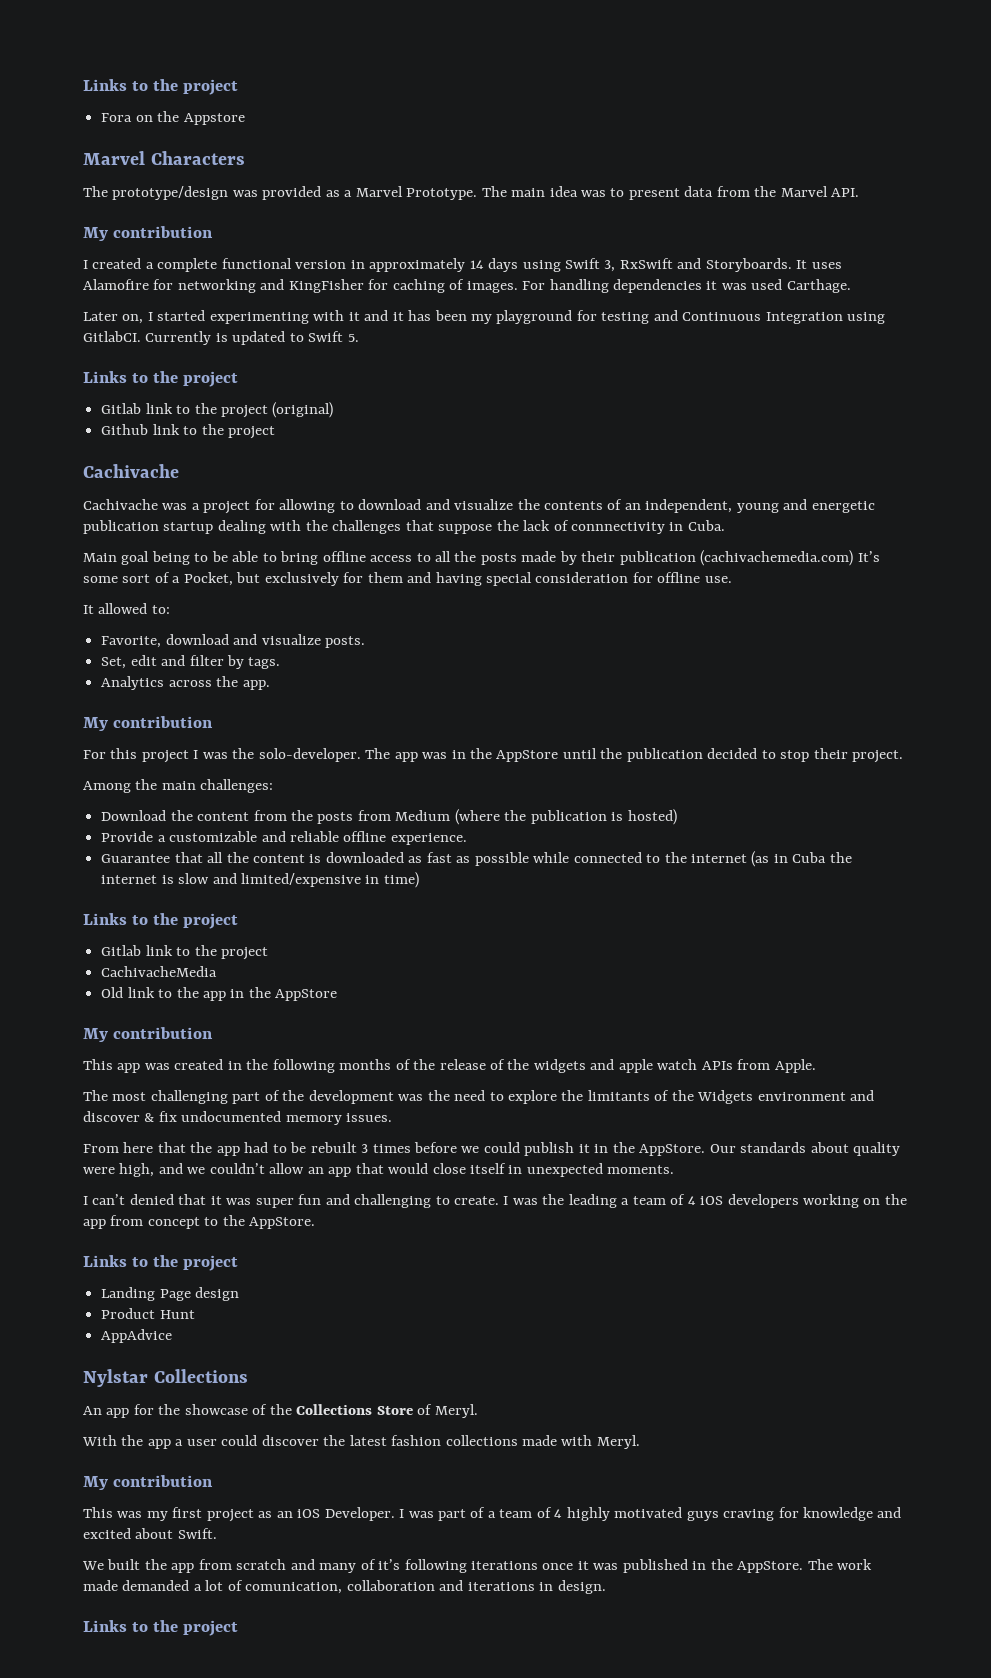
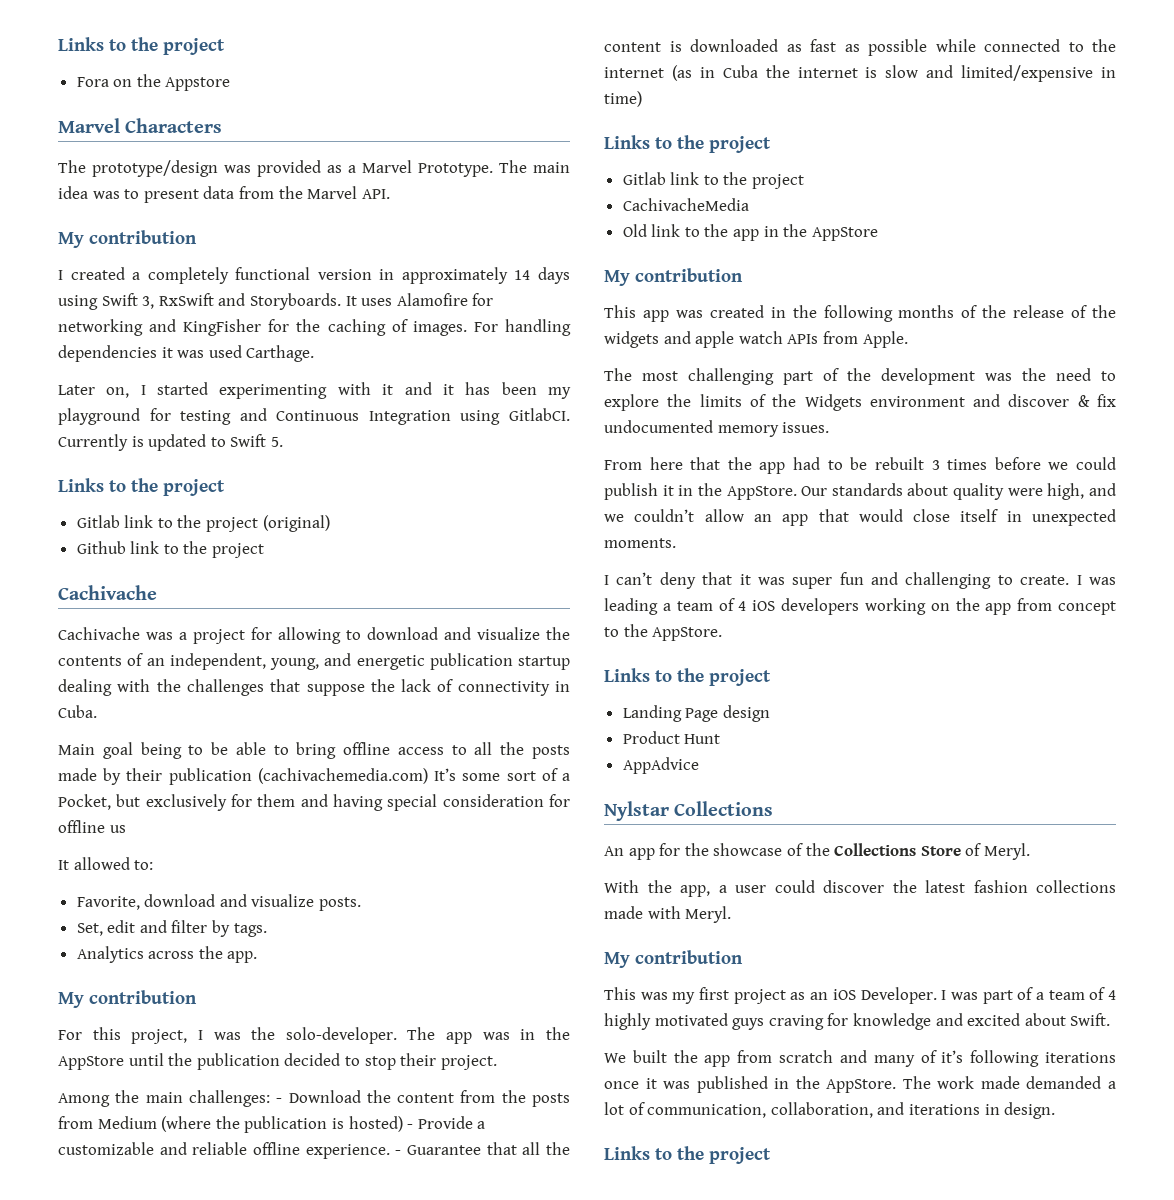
[157,258,218,272] complete -> [147,267,229,284] completely
(389, 284) none -> [296,319,321,332] the
[736,503,779,513] young -> [270,658,319,670] young,
[571,522,666,534] connnectivity -> [457,681,550,696] connectivity
[704,576,732,583] use. -> [109,825,126,833] us
[141,750,189,763] project -> [131,1029,188,1044] project,
(274, 786) // -> [276,1098,283,1103] -
(677, 817) // -> [407,1124,414,1129] -
(467, 839) // -> [395,1150,402,1155] -
[587,1090,650,1101] limitants -> [699,394,742,407] limits
[129,1194,174,1205] denied -> [659,572,696,589] deny
[542,1194,565,1205] the -> (1116, 581) none
[147,1439,171,1449] app -> [680,885,710,897] app,
[245,1580,435,1594] comunication, collaboration -> [647,1102,873,1118] communication, collaboration,

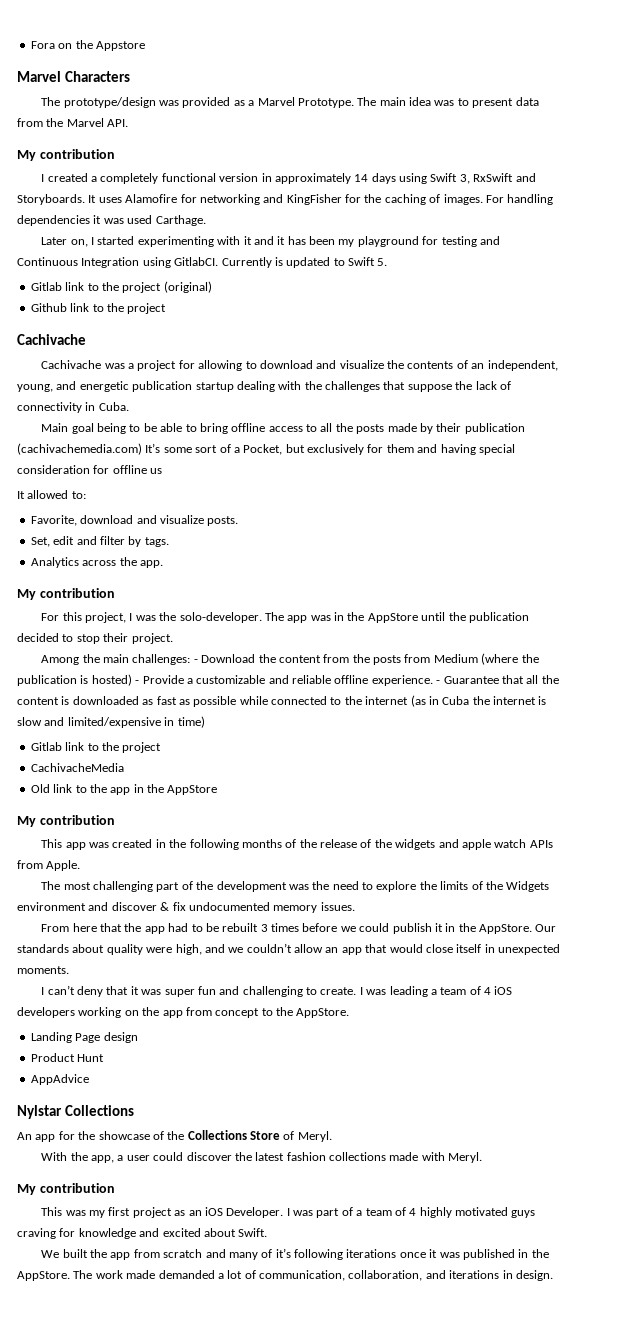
[58,37,225,55] Links to the project // -> (30, 45) none
[58,478,225,496] // Links to the project -> (388, 262) none
[604,135,771,153] // Links to the project -> (205, 722) none
[604,668,771,686] // Links to the project -> (350, 1013) none
[604,1146,771,1164] // Links to the project -> (553, 1275) none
******
Problem requirements: When repeating the material above, keep every line exact and drop all pictures.

Response box:
[157,258,218,272] complete -> [147,267,229,284] completely
(389, 284) none -> [296,319,321,332] the
[736,503,779,513] young -> [270,658,319,670] young,
[571,522,666,534] connnectivity -> [457,681,550,696] connectivity
[704,576,732,583] use. -> [109,825,126,833] us
[141,750,189,763] project -> [131,1029,188,1044] project,
(274, 786) // -> [276,1098,283,1103] -
(677, 817) // -> [407,1124,414,1129] -
(467, 839) // -> [395,1150,402,1155] -
[587,1090,650,1101] limitants -> [699,394,742,407] limits
[129,1194,174,1205] denied -> [659,572,696,589] deny
[542,1194,565,1205] the -> (1116, 581) none
[147,1439,171,1449] app -> [680,885,710,897] app,
[245,1580,435,1594] comunication, collaboration -> [647,1102,873,1118] communication, collaboration,

[58,37,225,55] Links to the project // -> (30, 45) none
[58,478,225,496] // Links to the project -> (388, 262) none
[604,135,771,153] // Links to the project -> (205, 722) none
[604,668,771,686] // Links to the project -> (350, 1013) none
[604,1146,771,1164] // Links to the project -> (553, 1275) none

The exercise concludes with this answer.